DOSSIER : Fulgence Kayishema, un ressortissant rwandais accusé d’être impliqué dans le génocide de 1994, devant le tribunal de première instance du Cap. Photo : Kayleen Morgan/Eyewitness News
LE CAP – Le procès du suspect rwandais de génocide Fulgence Kayishema a été reporté au tribunal de première instance du Cap jusqu’en février 2024, afin de déterminer dans quel tribunal l’affaire sera entendue.
Il a fait une brève comparution devant le tribunal mercredi où il fait face à 56 accusations, toutes liées à des infractions liées à l’immigration.
Le ressortissant rwandais aurait vécu en Afrique du Sud sous un faux nom depuis des années avant d’être retrouvé et arrêté à Paarl en mai.
L’État a déclaré au tribunal que toutes les enquêtes nécessaires étaient terminées.
L’homme, considéré comme l’un des fugitifs les plus recherchés du génocide rwandais de 1994, est entré dans la salle d’audience mercredi, entouré de membres de la police sud-africaine lourdement armés.
Il tenait sa Bible à la main, comme lors de ses précédentes comparutions devant le tribunal, mais il n’y avait aucun signe de ses partisans comme cela a été le cas par le passé.
Son affaire a été reportée au 16 février 2024 pour déterminer si elle serait entendue devant un tribunal d’instance, un tribunal régional ou un tribunal de grande instance.

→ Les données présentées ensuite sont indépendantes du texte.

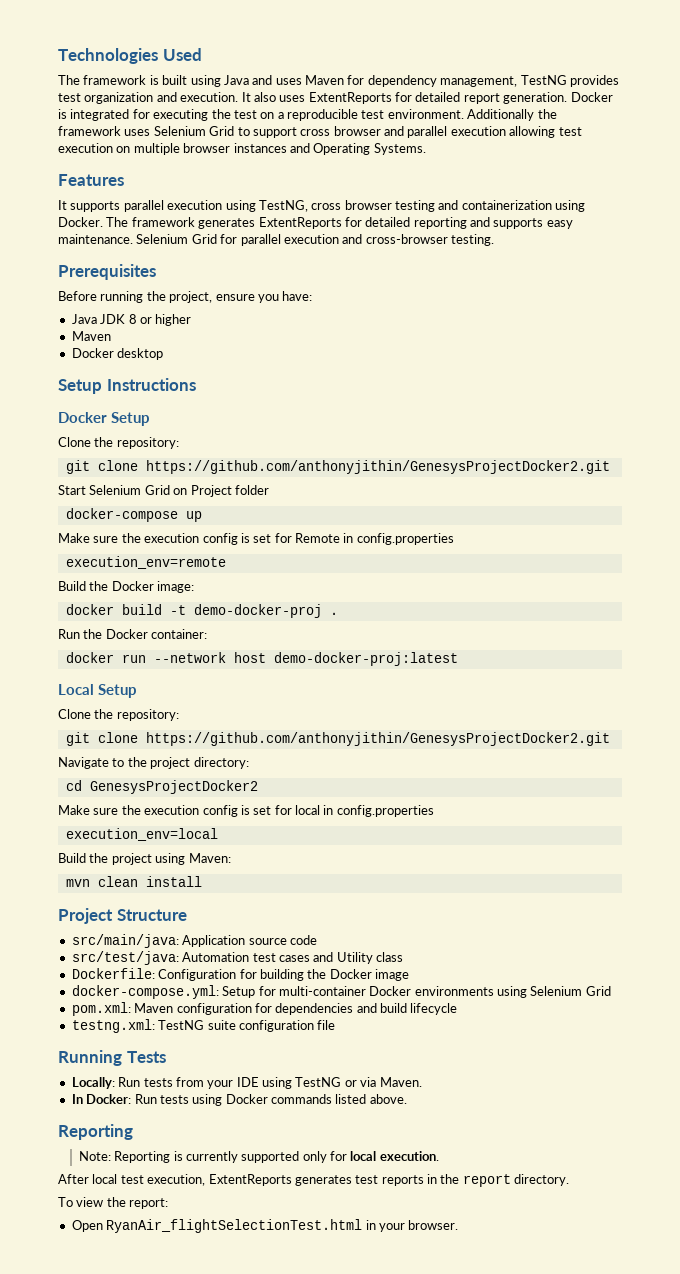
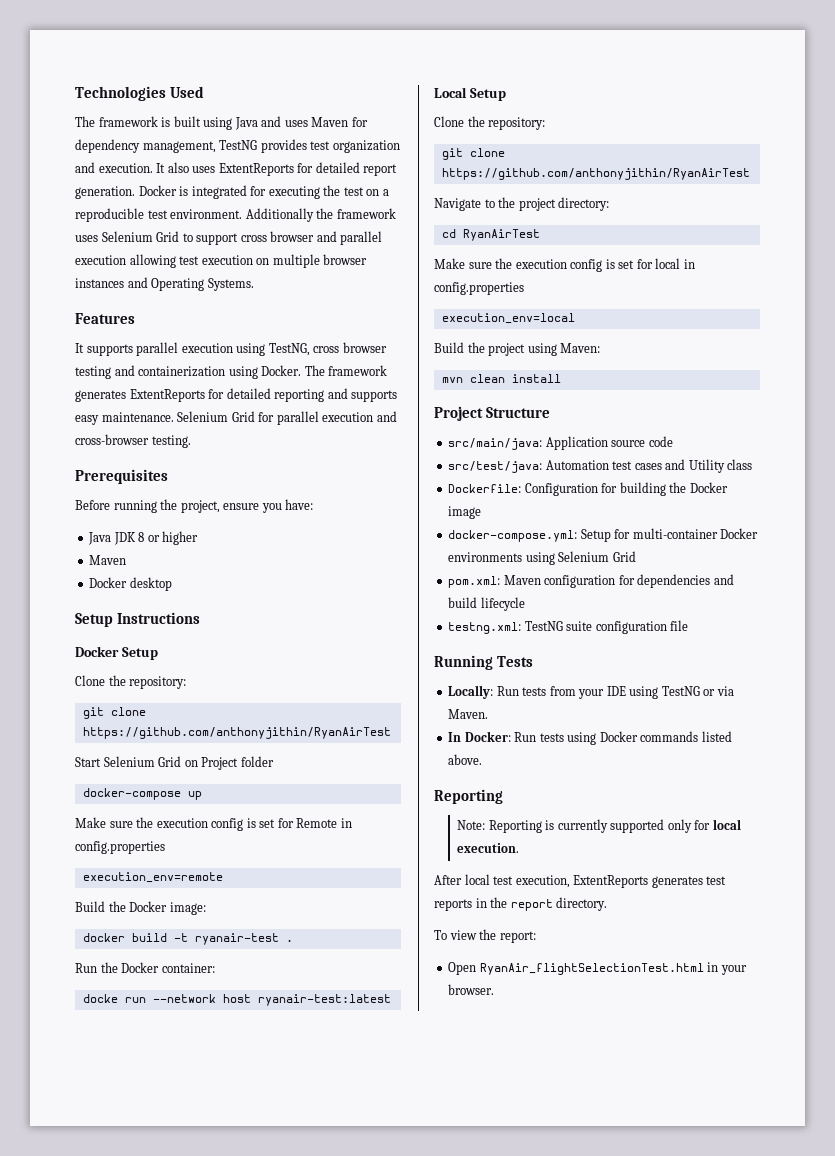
  Docker Setup
  Clone the repository:
- git clone https://github.com/anthonyjithin/GenesysProjectDocker2.git
+ git clone https://github.com/anthonyjithin/RyanAirTest
- docker build -t demo-docker-proj .
+ docker build -t ryanair-test .
- docker run --network host demo-docker-proj:latest
+ docke run --network host ryanair-test:latest
  Local Setup
  Clone the repository:
- git clone https://github.com/anthonyjithin/GenesysProjectDocker2.git
+ git clone https://github.com/anthonyjithin/RyanAirTest
- cd GenesysProjectDocker2
+ cd RyanAirTest

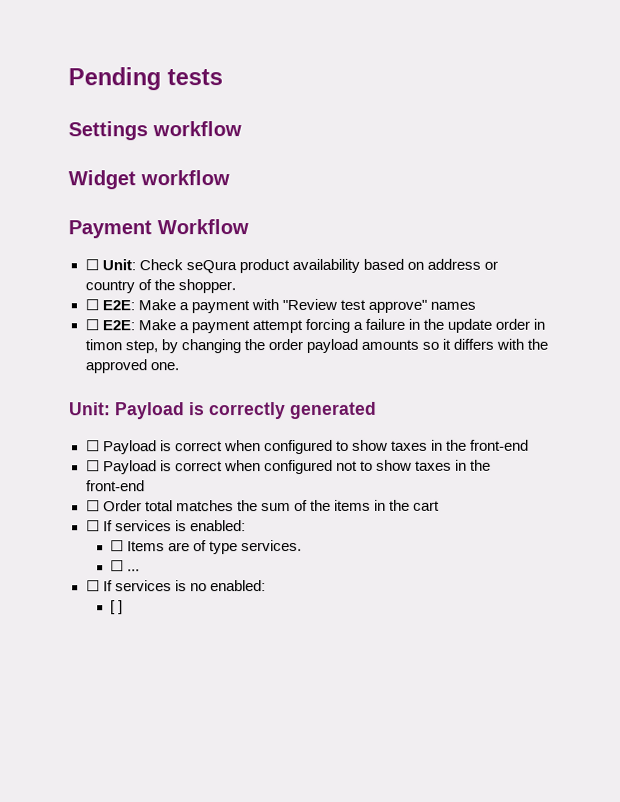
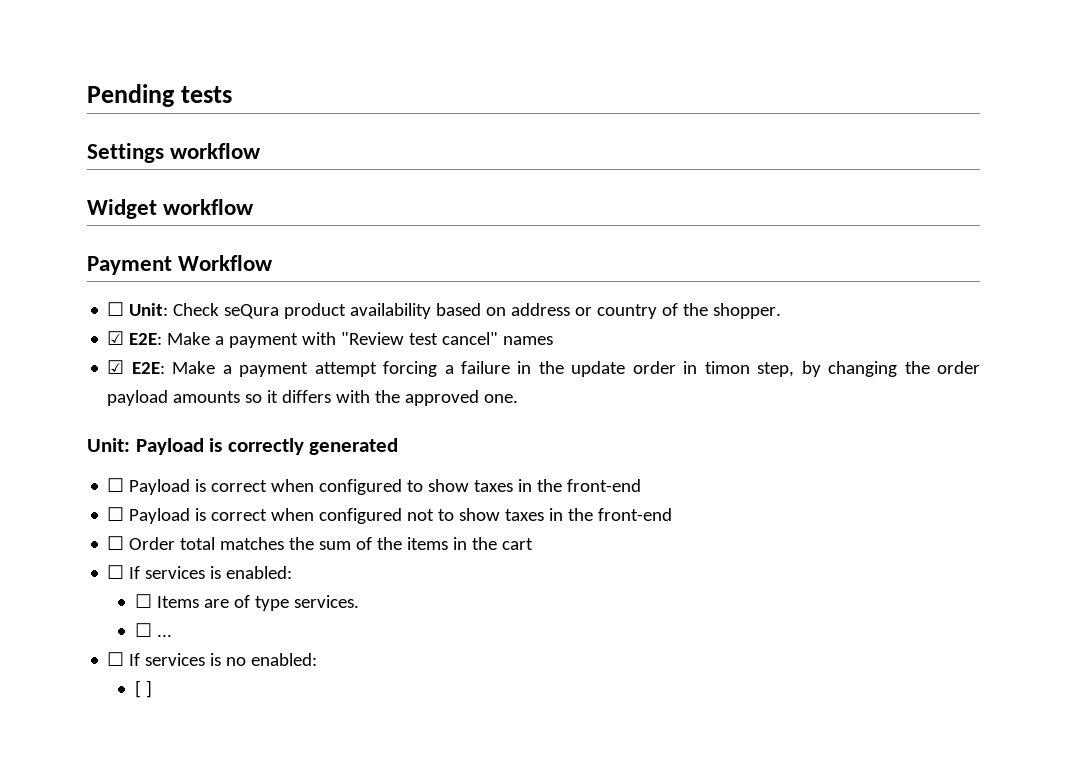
- ☐ E2E: Make a payment with "Review test approve" names
+ ☑ E2E: Make a payment with "Review test cancel" names
- ☐ E2E: Make a payment attempt forcing a failure in the update order in timon step, by changing the order payload amounts so it differs with the approved one.
+ ☑ E2E: Make a payment attempt forcing a failure in the update order in timon step, by changing the order payload amounts so it differs with the approved one.

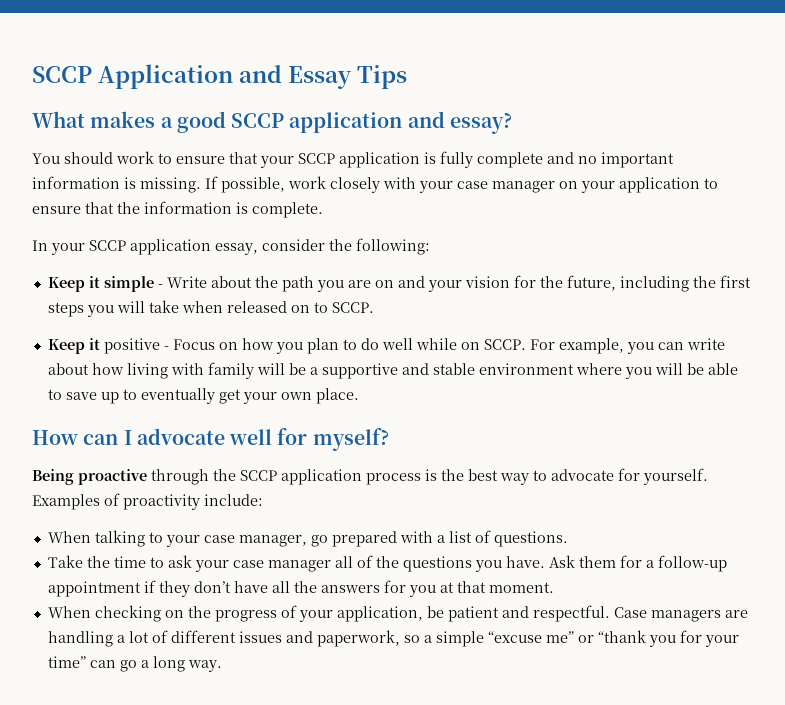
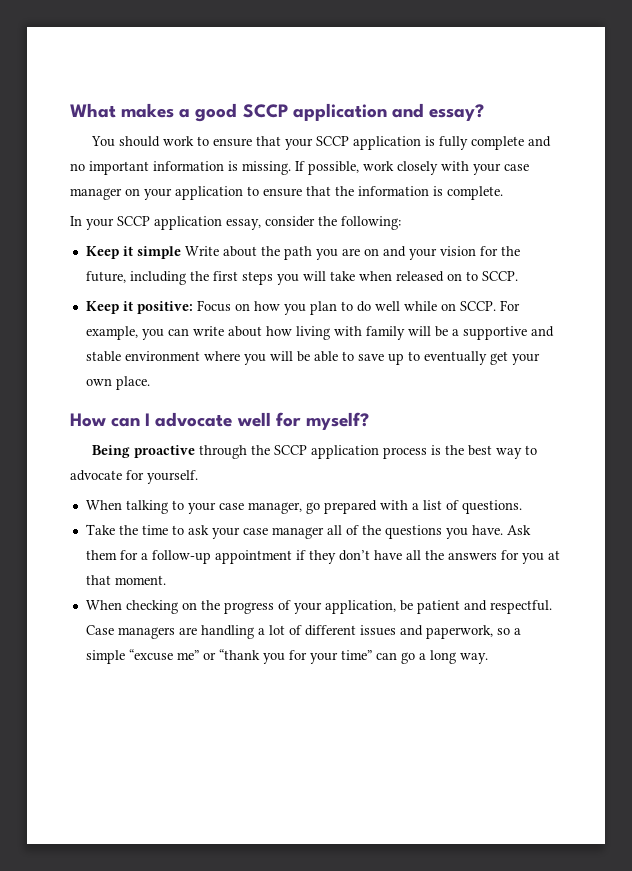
- SCCP Application and Essay Tips
- Keep it simple - Write about the path you are on and your vision for the future, including the first steps you will take when released on to SCCP.
+ Keep it simple Write about the path you are on and your vision for the future, including the first steps you will take when released on to SCCP.
- Keep it positive - Focus on how you plan to do well while on SCCP.
+ Keep it positive: Focus on how you plan to do well while on SCCP.
- Examples of proactivity include:

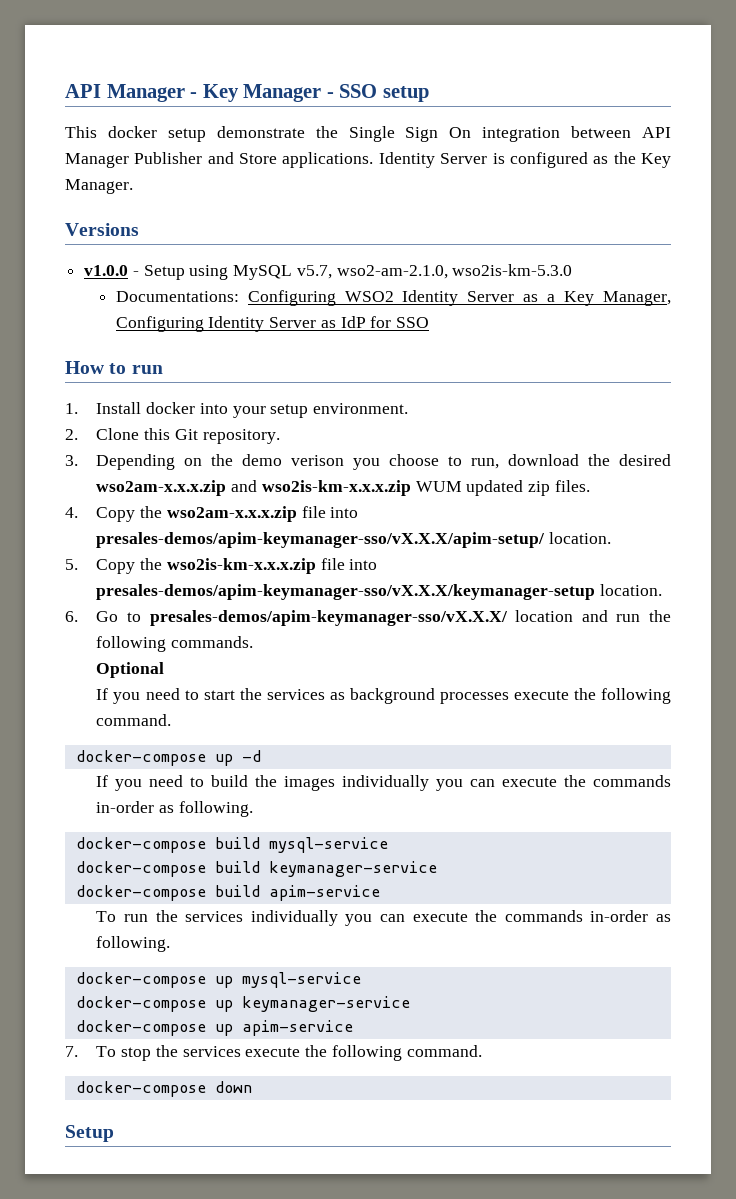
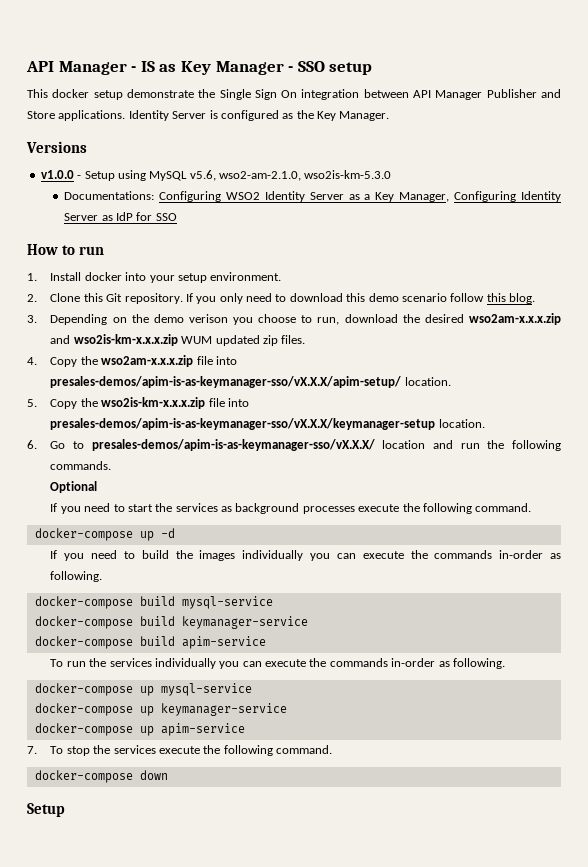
- API Manager - Key Manager - SSO setup
+ API Manager - IS as Key Manager - SSO setup
- v1.0.0 - Setup using MySQL v5.7, wso2-am-2.1.0, wso2is-km-5.3.0
+ v1.0.0 - Setup using MySQL v5.6, wso2-am-2.1.0, wso2is-km-5.3.0
+ If you only need to download this demo scenario follow this blog.
- 4. Copy the wso2am-x.x.x.zip file into presales-demos/apim-keymanager-sso/vX.X.X/apim-setup/ location.
+ 4. Copy the wso2am-x.x.x.zip file into presales-demos/apim-is-as-keymanager-sso/vX.X.X/apim-setup/ location.
- 5. Copy the wso2is-km-x.x.x.zip file into presales-demos/apim-keymanager-sso/vX.X.X/keymanager-setup location.
+ 5. Copy the wso2is-km-x.x.x.zip file into presales-demos/apim-is-as-keymanager-sso/vX.X.X/keymanager-setup location.
- 6. Go to presales-demos/apim-keymanager-sso/vX.X.X/ location and run the following commands.
+ 6. Go to presales-demos/apim-is-as-keymanager-sso/vX.X.X/ location and run the following commands.

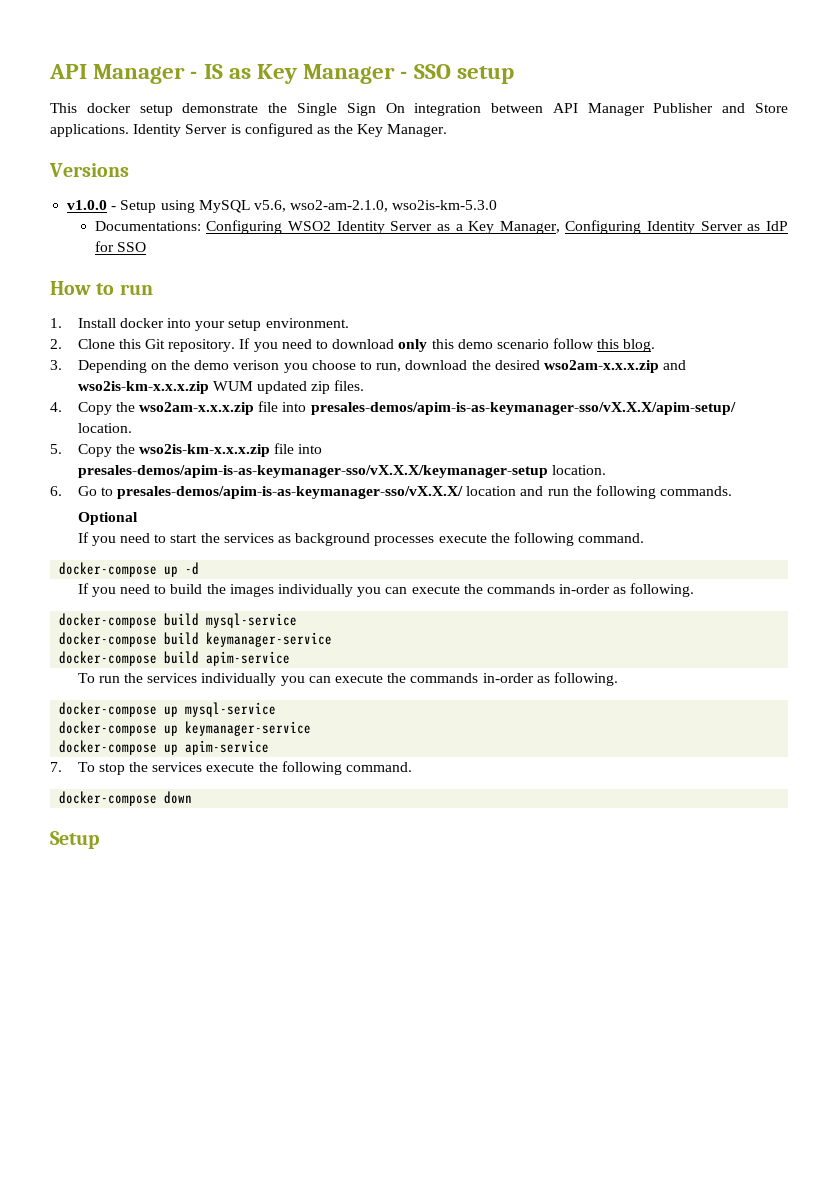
- If you only need to download this demo scenario follow this blog.
+ If you need to download only this demo scenario follow this blog.

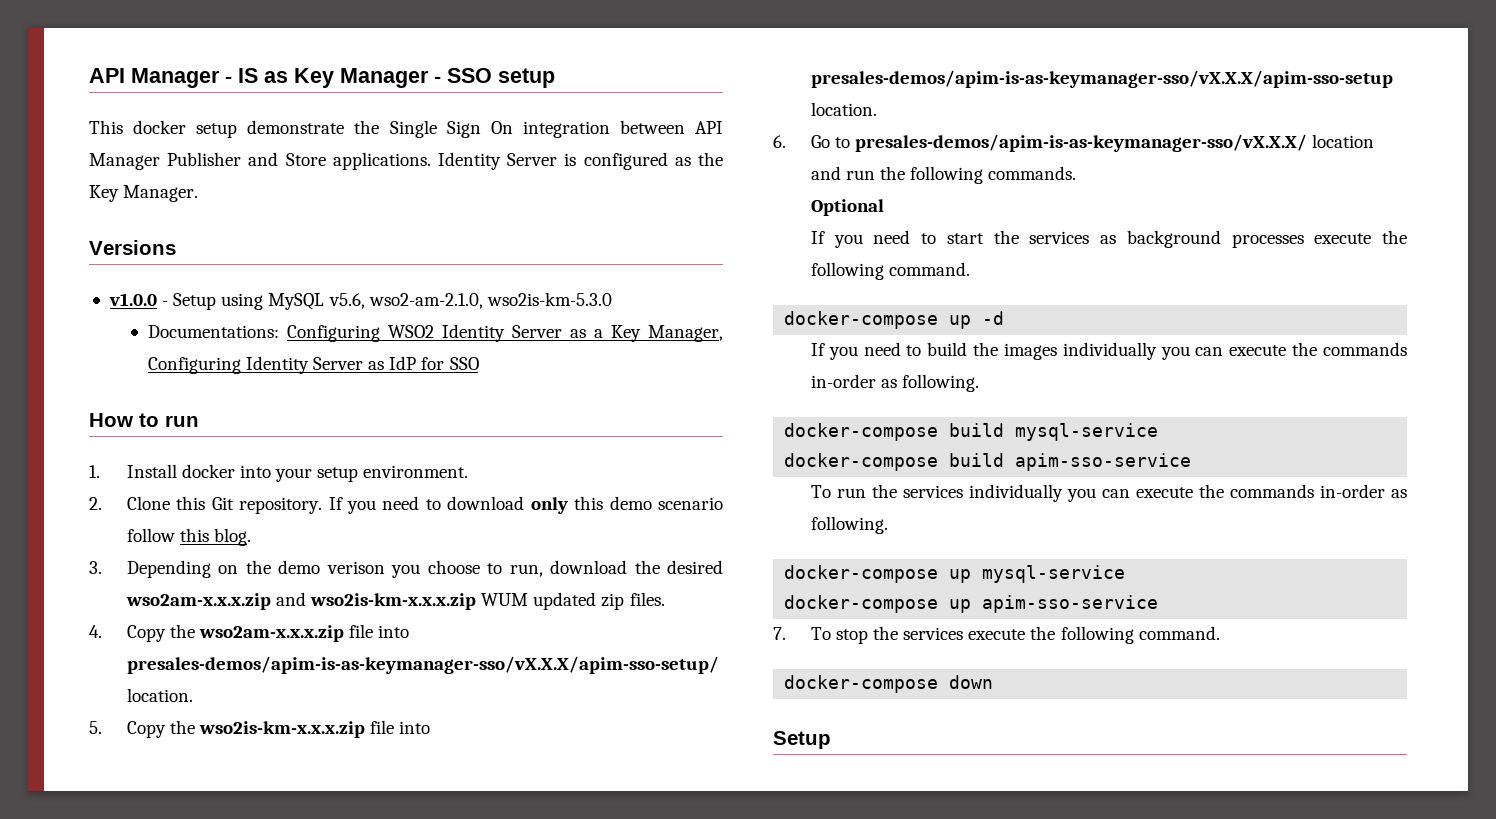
- 4. Copy the wso2am-x.x.x.zip file into presales-demos/apim-is-as-keymanager-sso/vX.X.X/apim-setup/ location.
+ 4. Copy the wso2am-x.x.x.zip file into presales-demos/apim-is-as-keymanager-sso/vX.X.X/apim-sso-setup/ location.
- 5. Copy the wso2is-km-x.x.x.zip file into presales-demos/apim-is-as-keymanager-sso/vX.X.X/keymanager-setup location.
+ 5. Copy the wso2is-km-x.x.x.zip file into presales-demos/apim-is-as-keymanager-sso/vX.X.X/apim-sso-setup location.
- docker-compose build keymanager-service
- docker-compose build apim-service
+ docker-compose build apim-sso-service
- docker-compose up keymanager-service
- docker-compose up apim-service
+ docker-compose up apim-sso-service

Kayishema fait également face à une affaire d’extradition devant la Haute Cour du Cap-Occidental, où les autorités cherchent à le transférer vers un tribunal des Nations Unies à Arusha, en Tanzanie, pour répondre de son implication présumée dans le génocide.
Cet ancien policier de 62 ans est accusé d’avoir ordonné le meurtre de 2 000 Tutsis cachés dans une église et est en fuite depuis plus de deux décennies.